Dockers Images are packages that contains the installation. An Image can be compared to an VM hard drive. An user can install and contain the application in an image. Docker Images are modular, user can build their own image on top on an existing image. For example, you can choose to install nGinx (a web server) on top of either an Alpine Linux or Ubuntu Linux image. Depending on what image user chooses, the new image will have utilities and tools associated to the base image. With Alpine, user will need to use the Alpine's APK system to install new package. While with Ubuntu, the user will need to use APT system to install new packages. User can run any base image, irrelevant of host OS, i.e. run an Alpine Linux image on a Ubuntu Linux host.

An Docker Image contains every thing it needs to run the process; code, libraries, runtimes and settings.

Containers

When user wants to run the application contained with in an image, they need to an instance of the image. Running, live instance of an image is called a container. User can run multiple containers based on same image.

Registry

After the image is tested and needs to be shared with others, the user can choose to upload it to a registry. A Docker registry can be either public or private. The most common public registry is Docker Hub. It contains the largest collection of Docker images, and is the default registry for Docker client.

API

Docker API or Docker Engine API enables users to access Docker with any RESTful HTTP client.

Multiple Images

With time, Docker images started to get complex. To keep with the SOLID principle, one should only create one image per function, i.e. one for front-end, one for back-end and one for database. It can be hard to manage multiple images an application needs to function. There are several tools to manage complex image/container deployments.

Compose

Most simple tool to handle multiple images in a single is Docker Compose. Docker Compose lets user to define multi-container application in a single file, and spin up all the containers with a single command.

Swarm

Swarm mode: Swarm mode is the cluster management and orchestration features of Docker Engine.
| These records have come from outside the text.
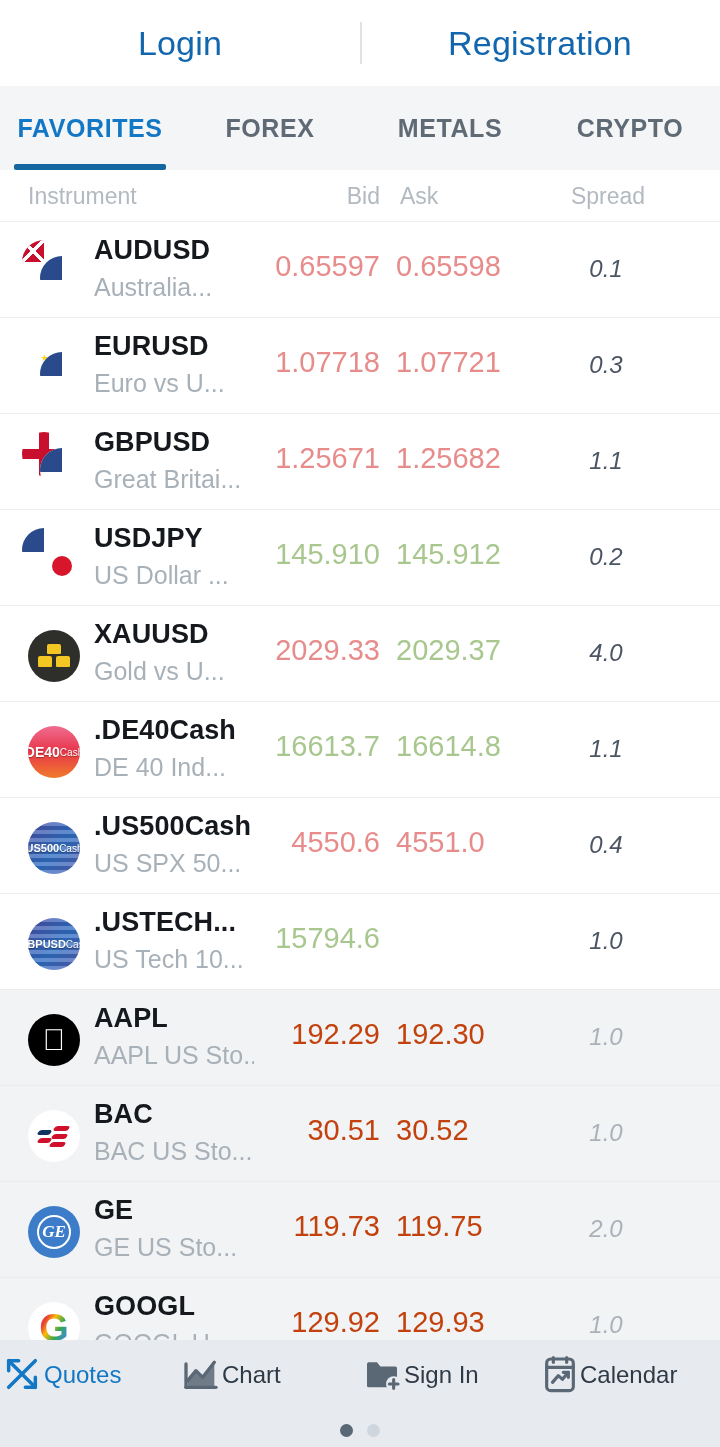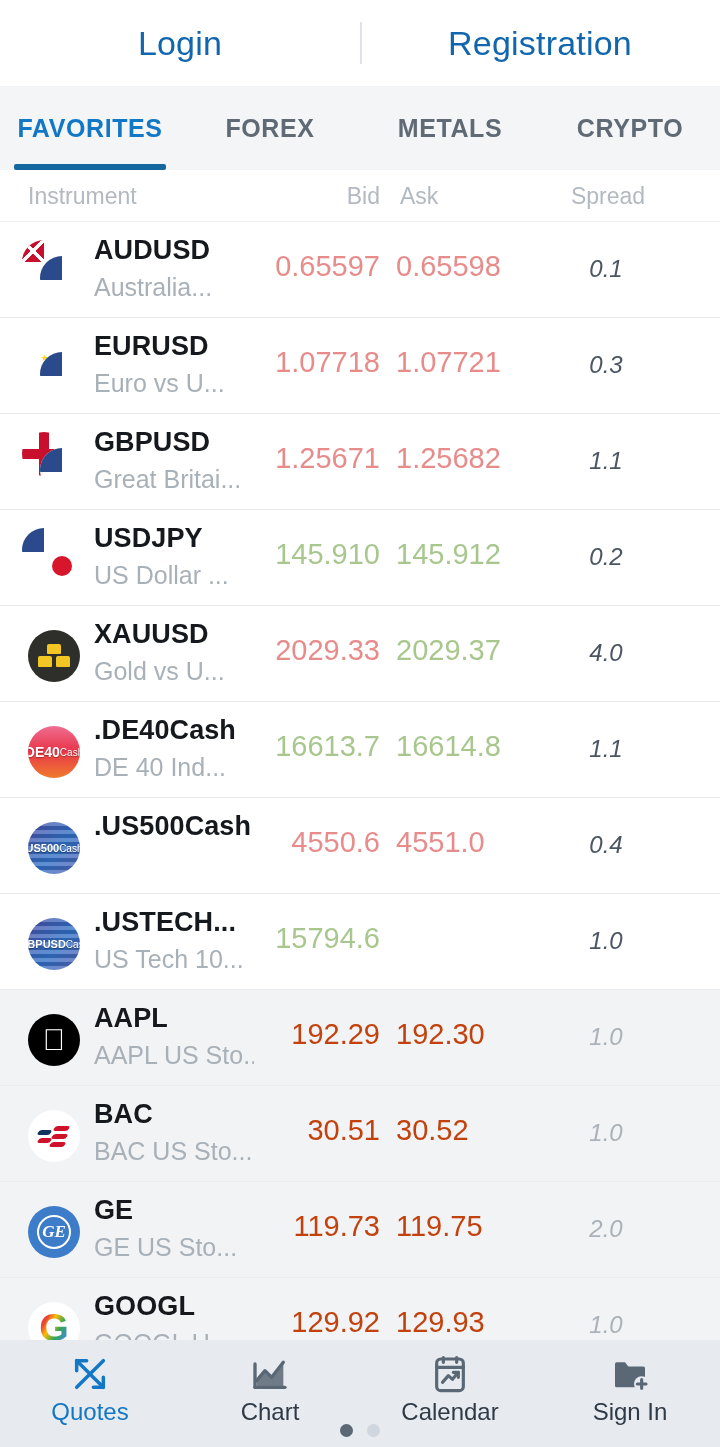--- a/index.html
+++ b/index.html
@@ -237,21 +237,21 @@
 
   
   .bottomnav {
     position: absolute; left: 0; bottom: 0;
     width: 720px; height: 107px;
     background: #e7ebef;
     display: flex; align-items: flex-start;
   }
   .nav-item {
     flex: 1 1 25%;
-    display: flex; flex-direction: column; align-items: center;
+    display: flex; flex-direction: row; align-items: center;
     padding-top: 12px;
   }
   .nav-ico { height: 44px; display: flex; align-items: center; justify-content: center; }
   .nav-label { font-size: 24px; color: #2f3a47; margin-top: 2px; }
   .nav-item.active .nav-label { color: #1277c4; }
   .pager {
     position: absolute; left: 0; bottom: 10px; width: 720px;
     display: flex; justify-content: center; gap: 14px;
   }
   .pager .dot { width: 13px; height: 13px; border-radius: 50%; background: #cfd6dd; }
@@ -379,20 +379,21 @@
       <div class="row">
         <span class="row-icon">
           <div class="ic">
             <span class="ic-circle ic-us500">
               <span class="ic-label big sm">US500</span>
               <span class="ic-label small">Cash</span>
             </span>
           </div>
         </span>
         <span class="row-sym">.US500Cash</span>
+        <span class="row-desc">US SPX 50...</span>
         <span class="row-bid down">4550.6</span>
         <span class="row-ask down">4551.0</span>
         <span class="row-spread">0.4</span>
       </div>
       <div class="row">
         <span class="row-icon">
           <div class="ic">
             <span class="ic-circle ic-ustech">
               <span class="ic-label big sm">GBPUSD</span>
               <span class="ic-label small">Cash</span>
@@ -488,41 +489,41 @@
               <path d="M3 20 V6"></path>
               <path d="M3 20 H21"></path>
               <polyline points="4,16 9,10 13,14 20,5" fill="none"></polyline>
               <path d="M4 20 L4 16 L9 10 L13 14 L20 5 L20 20 Z" fill="#5a6775" stroke="none" opacity=".85"></path>
             </svg>
           </span>
           <span class="nav-label">Chart</span>
         </div>
         <div class="nav-item">
           <span class="nav-ico">
+            <svg width="44" height="40" viewBox="0 0 24 24" fill="none" stroke="#5a6775" stroke-width="1.9" stroke-linecap="round" stroke-linejoin="round">
+              <path d="M3 19 V6 a1 1 0 0 1 1-1 h5 l2 2.5 h9 a1 1 0 0 1 1 1 V19 a1 1 0 0 1 -1 1 H4 a1 1 0 0 1 -1 -1 Z" fill="#5a6775" stroke="none"></path>
+              <circle cx="19" cy="18" r="4.6" fill="#e7ebef" stroke="none"></circle>
+              <path d="M19 15.4 V20.6 M16.4 18 H21.6" stroke="#5a6775" stroke-width="1.9"></path>
+            </svg>
+          </span>
+          <span class="nav-label">Sign In</span>
+        </div>
+        <div class="nav-item">
+          <span class="nav-ico">
             <svg width="40" height="42" viewBox="0 0 24 24" fill="none" stroke="#5a6775" stroke-width="1.9" stroke-linecap="round" stroke-linejoin="round">
               <rect x="4" y="3" width="16" height="19" rx="2.5"></rect>
               <path d="M8 2.2 V5"></path>
               <path d="M16 2.2 V5"></path>
               <path d="M4 8 H20"></path>
               <polyline points="7.5,17 11,13 13.5,15.2 17,11"></polyline>
               <polyline points="14,11 17,11 17,14"></polyline>
             </svg>
           </span>
           <span class="nav-label">Calendar</span>
         </div>
-        <div class="nav-item">
-          <span class="nav-ico">
-            <svg width="44" height="40" viewBox="0 0 24 24" fill="none" stroke="#5a6775" stroke-width="1.9" stroke-linecap="round" stroke-linejoin="round">
-              <path d="M3 19 V6 a1 1 0 0 1 1-1 h5 l2 2.5 h9 a1 1 0 0 1 1 1 V19 a1 1 0 0 1 -1 1 H4 a1 1 0 0 1 -1 -1 Z" fill="#5a6775" stroke="none"></path>
-              <circle cx="19" cy="18" r="4.6" fill="#e7ebef" stroke="none"></circle>
-              <path d="M19 15.4 V20.6 M16.4 18 H21.6" stroke="#5a6775" stroke-width="1.9"></path>
-            </svg>
-          </span>
-          <span class="nav-label">Sign In</span>
-        </div>
       </div>
     <div class="pager" id="pager">
         <span class="dot on"></span>
         <span class="dot"></span>
       </div>
   </div>
 
 </div>
 
 </body></html>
It enables local Docker Engine as a cluster node.

Docker Swarm: Docker Swarm pools together several Docker nodes into a single virtual Docker host. It functions as a transparent layer on top of Docker Engine, which enables users to use standard Docker API to manage the Swarm cluster.

What about VM?

To run VM on modern hypervisors, one need to have the virtualization support in the hardware (VT-x, VT-d, IOMMU, SSE4, etc). VMs are aimed to provide full OS virtualization, docker in theory only provides application virtualization. A VM need to have its own hardware (through hardware virtualization) and runs it own kernel. In a VM, applications are locked to assigned vCores and vRAM. In docker on other hand, the applications can access the physical amount of cores and RAM. Networking in both VM and Containers are similar (at least on the surface).

Pros and Cons

Docker Images are more lightweight compared to VM images. VM image contains everything from OS to the application in a single file. Docker Image can build on top an existing image, there by share the underlying libraries and runtime. Also Docker Containers uses the kernel from the Host OS, while VM cannot access the host OS. Docker Containers can share and have access to full amount of CPU cores and RAM available to the host OS and other containers, in an VM user needs to allocate vCores and VRAM that cannot be shared with either host OS or other VMs on the system. In most cases Docker Container is going to be faster the VM, as it has direct access to the underlying hardware, and has no need to virtualize the required hardware.

Sharing resources can be seen as an security risk, i.e. if there is an bug in the kernel that can be exploited to take control of the host OS. Another big disadvantage of Docker can be the totally isolated networks.